Description of the task. Your answer should be every line with the word "left", copied from the data below.

Source material.
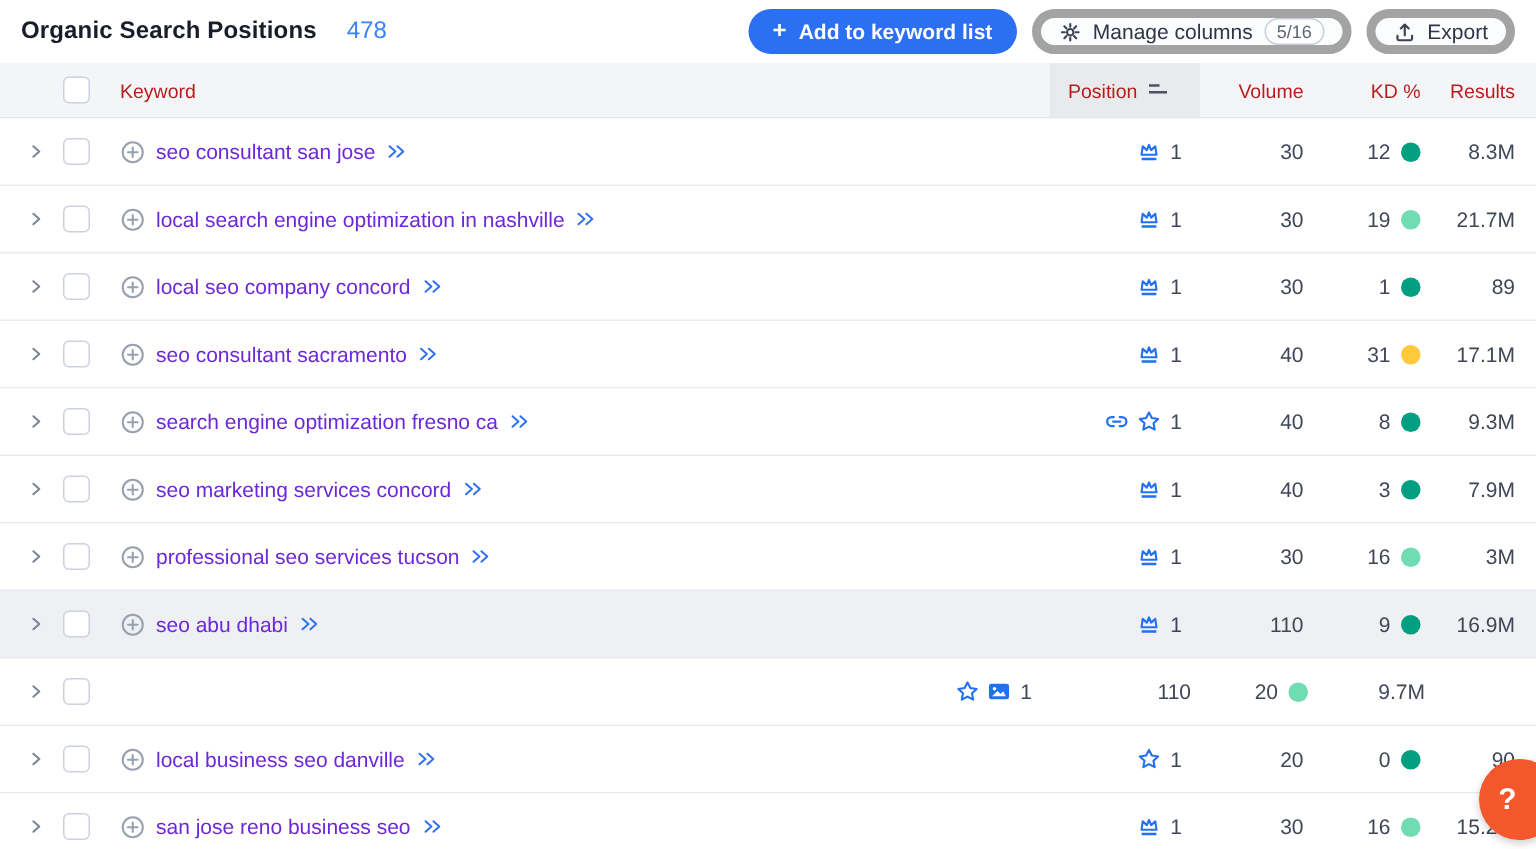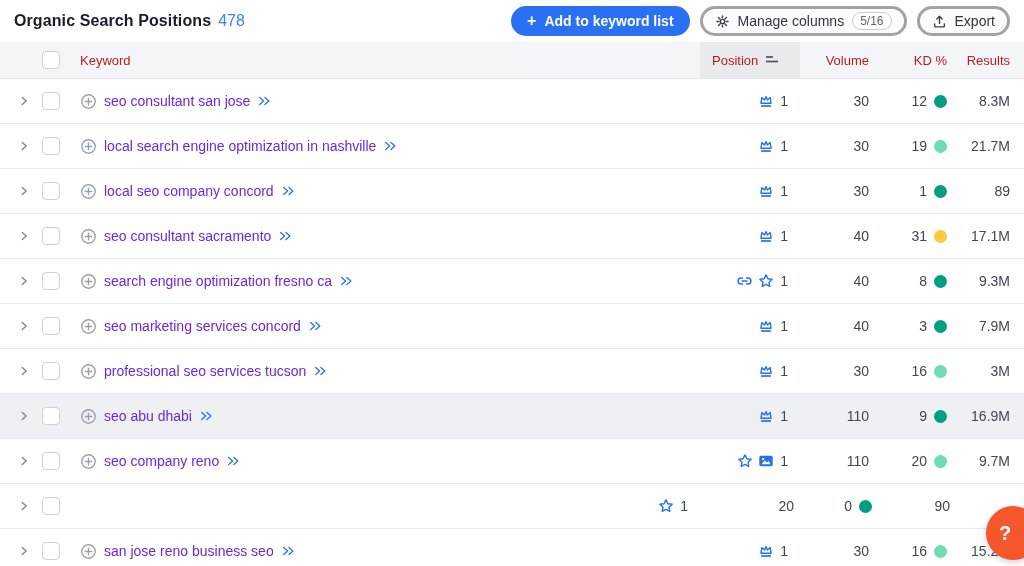--- a/index.html
+++ b/index.html
@@ -2,27 +2,27 @@
 <html><head>
 <meta charset="utf-8">
 <style>
   * { margin:0; padding:0; box-sizing:border-box; }
   html,body { background:#fff; }
   body { font-family:"Liberation Sans", sans-serif; }
   .app { position:relative; width:1024px; height:566px; overflow:hidden; background:#fff; }
 
   
   .topbar { height:42px; display:flex; align-items:center; justify-content:space-between; padding:0 14px 0 14px; }
-  .title-wrap { display:flex; align-items:flex-end; gap:7px; }
+  .title-wrap { display:flex; align-items:flex-end; gap:20px; }
   .title { font-size:16px; font-weight:bold; color:#181d2a; letter-spacing:.1px; }
   .count { font-size:16px; font-weight:400; color:#3b82f6; }
   .toolbar { display:flex; align-items:center; gap:10px; }
   .btn { display:flex; align-items:center; gap:8px; height:30px; font-size:14px; cursor:pointer; white-space:nowrap; }
   .btn-primary { background:#2b70f3; color:#fff; border:none; border-radius:15px; padding:0 16px; font-weight:bold; }
-  .btn-secondary { background:#fbfcfd; color:#2f3547; border:3px solid #a3a3a3; border-radius:15px; padding:0 12px; }
+  .btn-secondary { background:#fbfcfd; color:#2f3547; border:6px solid #a3a3a3; border-radius:15px; padding:0 12px; }
   .plus-glyph { font-size:16px; font-weight:bold; line-height:1; }
   .badge-pill { border:1px solid #c7cdda; border-radius:10px; padding:1px 7px; font-size:12px; color:#5c6374; background:#fff; }
 
   
   .grid-row { display:grid; grid-template-columns:36px 26px 1fr 100px 75px 75px 60px; padding-left:6px; padding-right:14px; align-items:center; }
   .thead { height:37px; background:#f4f5f8; border-bottom:1px solid #e2e5eb; font-size:13px; color:#b91c1c; }
   .thead .cell { display:flex; align-items:center; height:100%; }
   .th-keyword { padding-left:12px; }
   .th-position { background:#e8eaee; padding-left:12px; gap:7px; }
   .th-right { justify-content:flex-end; }
@@ -553,40 +553,20 @@
 
     <div class="grid-row row">
       <div class="cell c-expand">
         <svg width="14" height="14" viewBox="0 0 16 16">
             <polyline points="6,4 10.5,8 6,12" fill="none" stroke="#7b8698" stroke-width="1.6" stroke-linecap="round" stroke-linejoin="round"></polyline>
           </svg>
       </div>
       <div class="cell c-check">
         <span class="checkbox"></span>
       </div>
-      <div class="cell c-keyword">
-        <span class="serp-icon">
-          <svg width="17" height="17" viewBox="0 0 16 16">
-              <g stroke="#98a1b0" stroke-width="1.3" stroke-linecap="round">
-                <circle cx="8" cy="8" r="6.3" fill="none"></circle>
-                <line x1="8" y1="5" x2="8" y2="11"></line>
-                <line x1="5" y1="8" x2="11" y2="8"></line>
-              </g>
-            </svg>
-        </span>
-        <span class="kw-link">seo company reno</span>
-        <span class="serp-icon">
-          <svg width="15" height="14" viewBox="0 0 16 16">
-              <g fill="none" stroke="#2e70f0" stroke-width="1.5" stroke-linecap="round" stroke-linejoin="round">
-                <polyline points="2.5,4 7,8 2.5,12"></polyline>
-                <polyline points="8.5,4 13,8 8.5,12"></polyline>
-              </g>
-            </svg>
-        </span>
-      </div>
       <div class="cell c-position">
         <span class="pos-icons">
             <span class="serp-icon">
               <svg width="16" height="16" viewBox="0 0 16 16">
                 <path d="M8 1.9 L9.9 5.7 L14.1 6.3 L11 9.2 L11.8 13.4 L8 11.4 L4.2 13.4 L5 9.2 L1.9 6.3 L6.1 5.7 Z" fill="none" stroke="#2470f2" stroke-width="1.4" stroke-linejoin="round"></path>
               </svg>
             </span>
             <span class="serp-icon">
               <svg width="16" height="16" viewBox="0 0 16 16">
                 <rect x="1.3" y="2.8" width="13.4" height="10.4" rx="1.6" fill="#2470f2"></rect>
@@ -611,20 +591,40 @@
 
     <div class="grid-row row">
       <div class="cell c-expand">
         <svg width="14" height="14" viewBox="0 0 16 16">
             <polyline points="6,4 10.5,8 6,12" fill="none" stroke="#7b8698" stroke-width="1.6" stroke-linecap="round" stroke-linejoin="round"></polyline>
           </svg>
       </div>
       <div class="cell c-check">
         <span class="checkbox"></span>
       </div>
+      <div class="cell c-keyword">
+        <span class="serp-icon">
+          <svg width="17" height="17" viewBox="0 0 16 16">
+              <g stroke="#98a1b0" stroke-width="1.3" stroke-linecap="round">
+                <circle cx="8" cy="8" r="6.3" fill="none"></circle>
+                <line x1="8" y1="5" x2="8" y2="11"></line>
+                <line x1="5" y1="8" x2="11" y2="8"></line>
+              </g>
+            </svg>
+        </span>
+        <span class="kw-link">local business seo danville</span>
+        <span class="serp-icon">
+          <svg width="15" height="14" viewBox="0 0 16 16">
+              <g fill="none" stroke="#2e70f0" stroke-width="1.5" stroke-linecap="round" stroke-linejoin="round">
+                <polyline points="2.5,4 7,8 2.5,12"></polyline>
+                <polyline points="8.5,4 13,8 8.5,12"></polyline>
+              </g>
+            </svg>
+        </span>
+      </div>
       <div class="cell c-position">
         <span class="pos-icons">
             <span class="serp-icon">
               <svg width="16" height="16" viewBox="0 0 16 16">
                 <path d="M8 1.9 L9.9 5.7 L14.1 6.3 L11 9.2 L11.8 13.4 L8 11.4 L4.2 13.4 L5 9.2 L1.9 6.3 L6.1 5.7 Z" fill="none" stroke="#2470f2" stroke-width="1.4" stroke-linejoin="round"></path>
               </svg>
             </span>
           </span>
         <span class="num">1</span>
       </div>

Written response.
   .grid-row { display:grid; grid-template-columns:36px 26px 1fr 100px 75px 75px 60px; padding-left:6px; padding-right:14px; align-items:center; }
   .th-keyword { padding-left:12px; }
   .th-position { background:#e8eaee; padding-left:12px; gap:7px; }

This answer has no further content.